After identification, on the days they came to collect their test results, the women were individual invited to participate. This took place in a private area, where the objectives and characteristics of the study were also explained to them. An interview was scheduled with those who agreed to participate. The interviews were semi-structured, and the sample size was defined by saturation.

The interviews took place in a reserved private room and lasted, on average, 50 minutes, using two guiding questions: “How did you feel when you discovered you had HIV?” and “What changes occurred in your life after this discovery?”. The script included sociodemographic characteristics, characteristics of the infection by HIV, perceptions and feelings related to diagnosis and day-to-day experiences within the organization and family dynamics. The interviews were recorded, then transcribed in full.

It was decided to use Bardin’s content analysis,3 which involved three stages: (1) pre-analysis: reading without rejecting any parts, ensuring overall understanding of the material; (2) exploiting the material: separating and categorizing excerpts; (3) analyzing the data.3 , 10

The ethical principles of the Declaration of Helsinki were followed, as were those of the National Health Council Resolution 196/1996. The study was approved by the Human Research Ethics Committee of the Instituto de Medicina Integral Prof. Fernando Figueira (Process 1,598/2009). The statements were codified using the letter M followed by a number attributed to each woman. The participants signed a consent form.

RESULTS AND DISCUSSION

The analysis of the characteristics of the women (Table) reflects the sociodemographic profile of the HIV/AIDS epidemic in women in Brazil. The majority had fewer than seven years of schooling, were not in the formal job market and their monthly income was below one minimum wage.5

Table Sociodemographic characteristics, time and place of diagnosis of asymptomatic HIV positive. Recife, PE, Northeastern Brazil, 2011. 
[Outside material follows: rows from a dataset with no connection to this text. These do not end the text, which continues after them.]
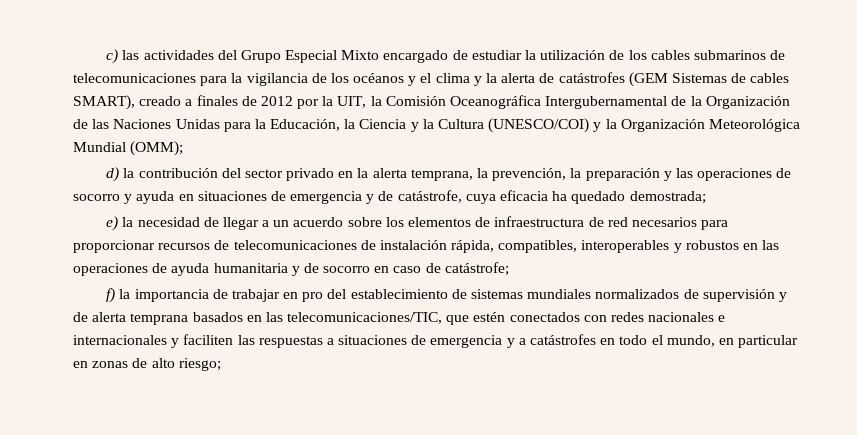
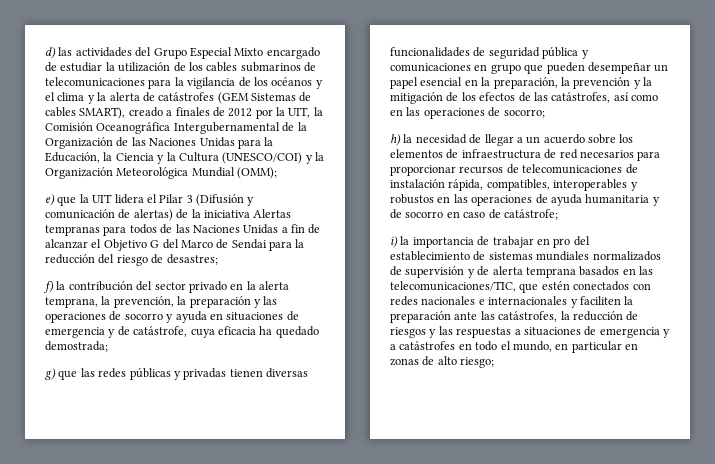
- c) las actividades del Grupo Especial Mixto encargado de estudiar la utilización de los cables submarinos de telecomunicaciones para la vigilancia de los océanos y el clima y la alerta de catástrofes (GEM Sistemas de cables SMART), creado a finales de 2012 por la UIT, la Comisión Oceanográfica Intergubernamental de la Organización de las Naciones Unidas para la Educación, la Ciencia y la Cultura (UNESCO/COI) y la Organización Meteorológica Mundial (OMM);
+ d) las actividades del Grupo Especial Mixto encargado de estudiar la utilización de los cables submarinos de telecomunicaciones para la vigilancia de los océanos y el clima y la alerta de catástrofes (GEM Sistemas de cables SMART), creado a finales de 2012 por la UIT, la Comisión Oceanográfica Intergubernamental de la Organización de las Naciones Unidas para la Educación, la Ciencia y la Cultura (UNESCO/COI) y la Organización Meteorológica Mundial (OMM);
- d) la contribución del sector privado en la alerta temprana, la prevención, la preparación y las operaciones de socorro y ayuda en situaciones de emergencia y de catástrofe, cuya eficacia ha quedado demostrada;
+ e) que la UIT lidera el Pilar 3 (Difusión y comunicación de alertas) de la iniciativa Alertas tempranas para todos de las Naciones Unidas a fin de alcanzar el Objetivo G del Marco de Sendai para la reducción del riesgo de desastres;
+ f) la contribución del sector privado en la alerta temprana, la prevención, la preparación y las operaciones de socorro y ayuda en situaciones de emergencia y de catástrofe, cuya eficacia ha quedado demostrada;
- e) la necesidad de llegar a un acuerdo sobre los elementos de infraestructura de red necesarios para proporcionar recursos de telecomunicaciones de instalación rápida, compatibles, interoperables y robustos en las operaciones de ayuda humanitaria y de socorro en caso de catástrofe;
+ g) que las redes públicas y privadas tienen diversas funcionalidades de seguridad pública y comunicaciones en grupo que pueden desempeñar un papel esencial en la preparación, la prevención y la mitigación de los efectos de las catástrofes, así como en las operaciones de socorro;
+ h) la necesidad de llegar a un acuerdo sobre los elementos de infraestructura de red necesarios para proporcionar recursos de telecomunicaciones de instalación rápida, compatibles, interoperables y robustos en las operaciones de ayuda humanitaria y de socorro en caso de catástrofe;
- f) la importancia de trabajar en pro del establecimiento de sistemas mundiales normalizados de supervisión y de alerta temprana basados en las telecomunicaciones/TIC, que estén conectados con redes nacionales e internacionales y faciliten las respuestas a situaciones de emergencia y a catástrofes en todo el mundo, en particular en zonas de alto riesgo;
+ i) la importancia de trabajar en pro del establecimiento de sistemas mundiales normalizados de supervisión y de alerta temprana basados en las telecomunicaciones/TIC, que estén conectados con redes nacionales e internacionales y faciliten la preparación ante las catástrofes, la reducción de riesgos y las respuestas a situaciones de emergencia y a catástrofes en todo el mundo, en particular en zonas de alto riesgo;

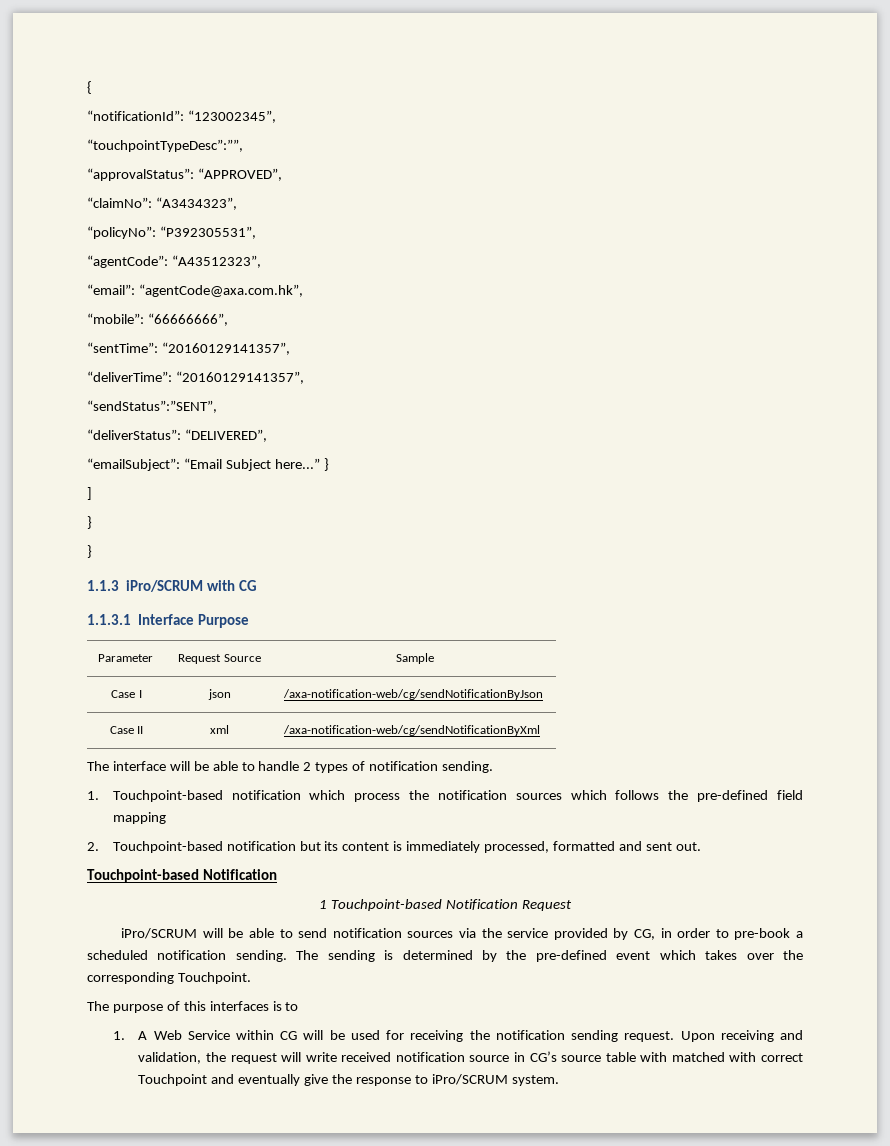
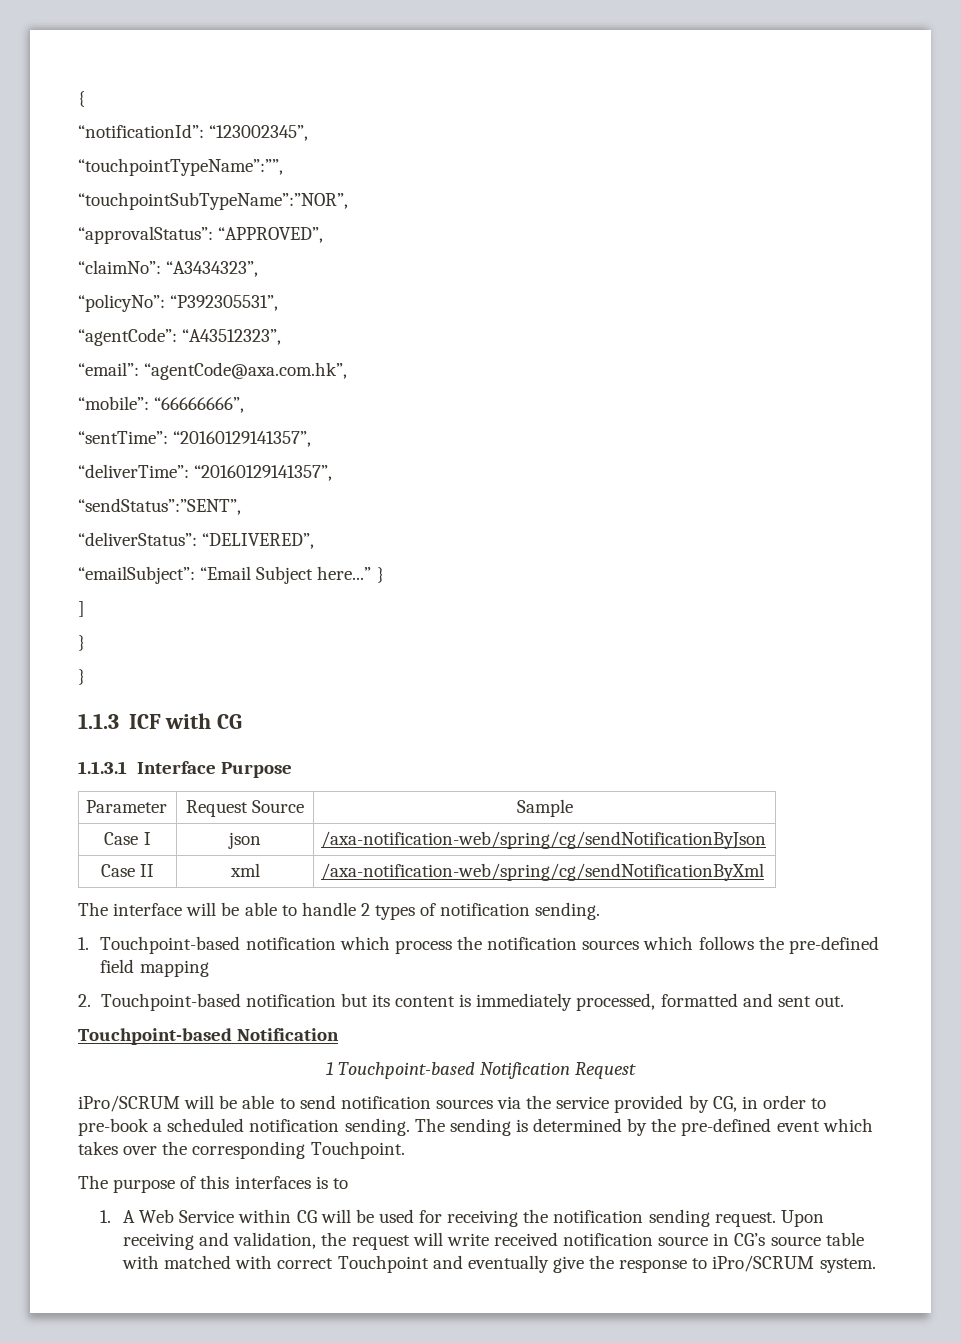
- “touchpointTypeDesc”:””,
+ “touchpointTypeName”:””,
+ “touchpointSubTypeName”:”NOR”,
- 1.1.3 iPro/SCRUM with CG
+ 1.1.3 ICF with CG
- Case I | json | /axa-notification-web/cg/sendNotificationByJson
+ Case I | json | /axa-notification-web/spring/cg/sendNotificationByJson
- Case II | xml | /axa-notification-web/cg/sendNotificationByXml
+ Case II | xml | /axa-notification-web/spring/cg/sendNotificationByXml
Subject Age (years) Race Religion Occupation Schooling (years) Household income (R$) Place of diagnosis Time since diagnosis (years) CD4
M1 30 White Evangelic Teacher 8 to 10 600.00 ESF 3 770
M2 32 White Catholic Housewife 1 to 3 400.00 ESF 3 820
M3 27 White Catholic Shop assistant 8 to 10 400.00 ESF 2 1500
M4 26 Mixed race Catholic Shopkeeper 4 to 7 600.00 Maternity unit 2 651
M5 28 Black Evangelic Housewife 4 to7 134.00 ESF 2 917
M6 30 Mixed race None Cleaner 1 to 3 250.00 ESF 5 445
M7 31 White Catholic Housewife 4 to 7 600.00 Public Hospital 6 628
M8 35 Black None Housewife 1 to 3 350.00 ESF 8 420

With the exception of one, all of them reported experiencing domestic abuse in within their family and from partners. After diagnosis, four of them remained with their partners, having been infected through that relationship. Two believed they had been infected in previous relationships, their current partners being seronegative. Two remained single. The families were composed mainly of the women, their partners and children. These women had, on average, two children each. One had a child who was seropositive. None of the women had participated in governmental or non-governmental social assistance groups.

One thematic category, with three subcategories, emerged by the process of interpretative construction of the statements, namely:

Stigma and discrimination

The process of stigmatization and its repercussions on the trajectories of these women is notable. The stigma is treated as an attribute for which its bearer is socially disqualified and disapproved. It stems from social and historical processes and, therefore, is subject to change.7 However, in the case of AIDS, the association of infection with “risk groups” remains in the social imagination, leading the women in this study to experience isolation and judgment.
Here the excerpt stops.